Industrial output in Germany and France dropped unexpectedly in September, with global supply chain issues pinned as the root cause of the contractions.
Impacting Europe’s two largest economies, the prolonged effects of supply constraints and semiconductor shortages hit hard. In France, the automobile sector was particularly weak with output contracting nearly 15% from August levels. By contrast, German makers of cars and car parts saw improvements, while production in other areas including mechanical engineering, electrical and data processing equipment and metal products contracted - with the country recording a 1.1% decline in output in September after an initial 3.5% decline in August.
In the United States, economic data released during the week was generally robust, showing that the economy gained strength as the late-summer wave of the Delta variant of COVID-19 eased.

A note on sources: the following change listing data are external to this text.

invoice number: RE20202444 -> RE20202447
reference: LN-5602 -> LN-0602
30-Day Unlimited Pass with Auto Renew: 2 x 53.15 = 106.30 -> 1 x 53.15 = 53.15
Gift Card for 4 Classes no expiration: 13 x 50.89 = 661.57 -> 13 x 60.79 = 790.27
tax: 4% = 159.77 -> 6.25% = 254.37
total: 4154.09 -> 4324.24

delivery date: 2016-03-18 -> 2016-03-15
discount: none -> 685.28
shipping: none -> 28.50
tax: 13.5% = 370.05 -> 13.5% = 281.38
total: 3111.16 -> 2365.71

Factory orders increased 0.2% in September, slightly more than consensus expectations. The US Government’s October employment report, released on Friday morning, showed 531,000 jobs added, topping consensus estimates. The unemployment rate fell to 4.6%. The Labor Department also said that the economy gained 235,000 more jobs in August and September than it originally estimated.
In Japan, the central bank will not follow the US Federal Reserve in dialing back easing, given the country’s different circumstances, according to the bank’s governor, Haruhiko Kuroda. Notably, price momentum in Japan is much weaker than in other countries; the BoJ recently slashed its forecast for the consumer price index (CPI), a measure of inflation, to 0% in fiscal year 2021.

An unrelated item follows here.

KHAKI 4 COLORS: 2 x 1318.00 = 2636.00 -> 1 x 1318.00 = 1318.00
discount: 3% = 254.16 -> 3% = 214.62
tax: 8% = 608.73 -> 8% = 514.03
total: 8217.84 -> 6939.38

Elsewhere in Asia, China’s property sector is grappling with a deepening liquidity crisis reflected in a wave of offshore debt defaults, credit rating downgrades, and selling in the stocks and bonds of major developers. Seven of the top ten China-listed developers by revenue recorded steep declines in profitability in the July-to-September quarter, which has increased pressure on Beijing to support the stressed sector.